One of the concerns for 53-year-old woman, Lilia Bone, from Ecuador is her deportation orders.

They were issued on April 24, but as of late July she had not heard a response yet. According to ICE, some countries are not allowing their citizens to be repatriated because of the pandemic. The agency will be working with the U.S. State Department to make arrangements.

Others have had court dates pushed as far back as November. Detainees said the multiple quarantines created the legal setbacks. 

Some of the concerns shared by the detainees line up with current practices enforced by ICE. 

According to ICE, it uses an infection prevention strategy called "cohorting." That means ICE houses detainees together who are believed have been exposed to a person with an infectious agent but are asymptomatic.

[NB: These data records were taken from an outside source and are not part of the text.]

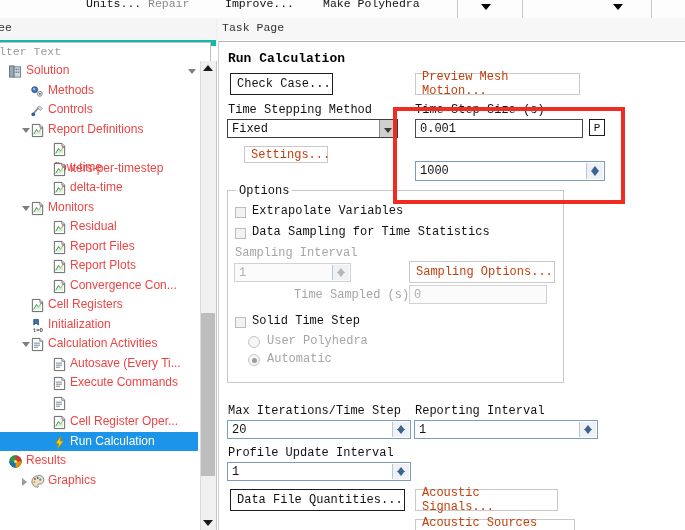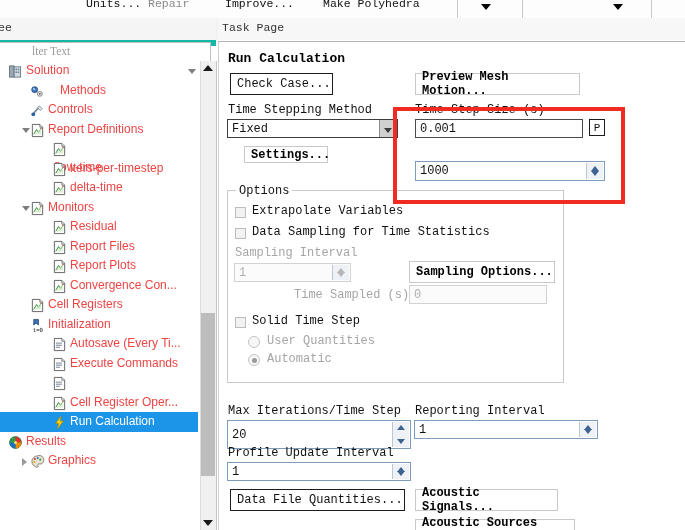--- a/index.html
+++ b/index.html
@@ -32,21 +32,21 @@
   .hdr-tree span{position:absolute;left:-2px;top:3px;
     font-family:"Liberation Mono", monospace;font-size:11.5px;color:#333;}
   .hdr-task{position:absolute;left:218px;top:18px;width:467px;height:22px;background:#f7f7f7;}
   .hdr-task span{position:absolute;left:4px;top:3px;
     font-family:"Liberation Mono", monospace;font-size:11.5px;color:#333;}
 
   
   .filterbox{position:absolute;left:-4px;top:42px;width:213px;height:18px;
     background:#fff;border:1px solid #bfbfbf;}
   .filterbox span{position:absolute;left:2px;top:2px;
-    font-family:Liberation Serif, serif;font-size:11.5px;color:#9a9a9a;padding-left:33px;}
+    font-family:Liberation Mono, monospace;font-size:11.5px;color:#9a9a9a;}
 
   
   .treepanel{position:absolute;left:0;top:61px;width:216px;height:469px;
     background:#fff;border-right:1px solid #c6c6c6;overflow:hidden;}
   .tree{position:absolute;left:0;top:0;width:198px;}
   .trow{position:relative;height:19.5px;white-space:nowrap;}
   .trow .lbl{position:absolute;top:2px;font-size:12px;color:#ef4444;
      font-family:"Liberation Sans", sans-serif;letter-spacing:0px;}
   .trow.sel{background:#1c94e8;}
   .trow.sel .lbl{color:#ffffff;}
@@ -71,21 +71,21 @@
      font-family:"Liberation Mono", monospace;}
   .ttl{position:absolute;left:9px;top:9px;font-size:13px;font-weight:bold;color:#000;
      font-family:"Liberation Mono", monospace;}
 
   .lab{position:absolute;font-family:"Liberation Mono", monospace;font-size:12px;color:#111;white-space:nowrap;}
   .lab.dim{color:#a5a5a5;}
 
   .btn{position:absolute;box-sizing:border-box;background:#fff;border:1px solid #1d1d1d;
     font-family:"Liberation Mono", monospace;font-size:12px;color:#111;
     display:flex;align-items:center;padding-left:6px;}
-  .btn.dis{border:1px solid #c9c9c9;color:#000000;background:#fff;font-weight:bold;}
+  .btn.dis{border:1px solid #c9c9c9;color:#c2410c;background:#fff;}
 
   .inp{position:absolute;box-sizing:border-box;background:#fff;border:1px solid #7c9bbd;
     font-family:"Liberation Mono", monospace;font-size:12px;color:#111;
     display:flex;align-items:center;padding-left:4px;}
   .inp.dis{border:1px solid #d2d2d2;color:#b0b0b0;background:#fbfbfb;}
   .inp.dk{border:1px solid #4a4a4a;}
 
   .combo{position:absolute;box-sizing:border-box;background:#fff;border:1px solid #3c3c3c;
     font-family:"Liberation Mono", monospace;font-size:12px;color:#111;
     display:flex;align-items:center;padding-left:4px;}
@@ -165,21 +165,21 @@
             </svg></span>
           <span class="lbl" style="left: 26px;">Solution</span>
         </div>
         <div class="trow" style="top: 0px;">
           <span class="ico" style="left: 30px;"><svg viewBox="0 0 16 16" width="15" height="15">
               <circle cx="5" cy="6" r="3.2" fill="#3f79c6" stroke="#23456f" stroke-width="0.8"></circle>
               <circle cx="4.3" cy="5.3" r="0.9" fill="#fff"></circle>
               <circle cx="10.5" cy="10.5" r="2.6" fill="#e8e8e8" stroke="#6a6a6a" stroke-width="0.8"></circle>
               <circle cx="10.5" cy="10.5" r="0.9" fill="#444"></circle>
             </svg></span>
-          <span class="lbl" style="left: 60px;">Methods</span>
+          <span class="lbl" style="left: 48px;">Methods</span>
         </div>
         <div class="trow" style="top: 0px;">
           <span class="ico" style="left: 30px;"><svg viewBox="0 0 16 16" width="15" height="15">
               <path d="M3 12 L10 4" stroke="#7b8b99" stroke-width="2"></path>
               <path d="M10 3 L13 6 L11 8 L8 5 Z" fill="#d8dee4" stroke="#6a7a88" stroke-width="0.7"></path>
               <circle cx="3.5" cy="12" r="2" fill="#2a5fa5"></circle>
             </svg></span>
           <span class="lbl" style="left: 48px;">Controls</span>
         </div>
         <div class="trow" style="top: 0px;">
@@ -283,20 +283,31 @@
               <path d="M11.6 4.8 l1.2 1.4 l-1.7 0.3 z" fill="#d13b2a"></path>
             </svg></span>
           <span class="lbl" style="left: 48px;">Cell Registers</span>
         </div>
         <div class="trow" style="top: 0px;">
           <span class="ico" style="left: 30px;"><svg viewBox="0 0 16 16" width="15" height="15">
               <path d="M4 1.5 h5 v6 l-2.5 -2 l-2.5 2 z" fill="#3f6fb5" stroke="#25446e" stroke-width="0.8"></path>
               <text x="3" y="15" font-size="6" fill="#111" font-family="monospace">t=0</text>
             </svg></span>
           <span class="lbl" style="left: 48px;">Initialization</span>
+        </div>
+        <div class="trow" style="top: 0px;">
+          <div class="twist open" style="left: 22px;"></div>
+          <span class="ico" style="left: 30px;"><svg viewBox="0 0 16 16" width="15" height="15">
+              <path d="M2.5 1.5 h8 l3 3 v10 h-11 z" fill="#fdfdfd" stroke="#4d4d4d" stroke-width="0.9"></path>
+              <path d="M10.5 1.5 v3 h3" fill="#dfe6ee" stroke="#4d4d4d" stroke-width="0.7"></path>
+              <rect x="4.2" y="6" width="6.4" height="1.1" fill="#7c8e9e"></rect>
+              <rect x="4.2" y="8.2" width="6.4" height="1.1" fill="#7c8e9e"></rect>
+              <rect x="4.2" y="10.4" width="4.4" height="1.1" fill="#7c8e9e"></rect>
+            </svg></span>
+          <span class="lbl" style="left: 48px;">Calculation Activities</span>
         </div>
         <div class="trow" style="top: 0px;">
           <span class="ico" style="left: 52px;"><svg viewBox="0 0 16 16" width="15" height="15">
               <path d="M2.5 1.5 h8 l3 3 v10 h-11 z" fill="#fdfdfd" stroke="#4d4d4d" stroke-width="0.9"></path>
               <path d="M10.5 1.5 v3 h3" fill="#dfe6ee" stroke="#4d4d4d" stroke-width="0.7"></path>
               <rect x="4.2" y="6" width="6.4" height="1.1" fill="#7c8e9e"></rect>
               <rect x="4.2" y="8.2" width="6.4" height="1.1" fill="#7c8e9e"></rect>
               <rect x="4.2" y="10.4" width="4.4" height="1.1" fill="#7c8e9e"></rect>
             </svg></span>
           <span class="lbl" style="left: 70px;">Autosave (Every Ti...</span>
@@ -410,27 +421,27 @@
 
     <div class="lab dim" style="left:75px;top:246px;">Time Sampled (s)</div>
     <div class="inp dis" style="left:190px;top:243px;width:138px;height:19px;">
       <span>0</span>
     </div>
 
     <div class="chk" style="left:16px;top:275px;"></div>
     <div class="lab" style="left:33px;top:272px;">Solid Time Step</div>
 
     <div class="rad" style="left:29px;top:294px;"></div>
-    <div class="lab dim" style="left:48px;top:292px;">User Quantities</div>
+    <div class="lab dim" style="left:48px;top:292px;">User Polyhedra</div>
 
     <div class="rad on" style="left:29px;top:312px;"></div>
     <div class="lab dim" style="left:48px;top:310px;">Automatic</div>
 
     <div class="lab" style="left:9px;top:362px;">Max Iterations/Time Step</div>
-    <div class="inp" style="left:8px;top:378px;width:184px;height:29px;">
+    <div class="inp" style="left:8px;top:378px;width:184px;height:19px;">
       <span>20</span>
       <span class="spin"></span>
     </div>
 
     <div class="lab" style="left:196px;top:362px;">Reporting Interval</div>
     <div class="inp" style="left:195px;top:378px;width:184px;height:19px;">
       <span>1</span>
       <span class="spin"></span>
     </div>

Their policy should also allow for high-risk cases to be sent to the hospital. If the detainees don't have fever or symptoms but meet CDC criteria for being at risk, they are housed separately in a single cell or as a group, depending on available space.

Landa's husband said his wife's court date was moved from November to August.

Others will still be waiting for a decision.

"Whichever way, they can send us back to Ecuador or send us over there, as long as they take us out of here, that someone helps us," Bone, the Ecuadorean detainee, said.

Correction: This story incorrectly identified the detention facility where the hunger strike occurred. It is the El Valle Detention Facility in Willacy County.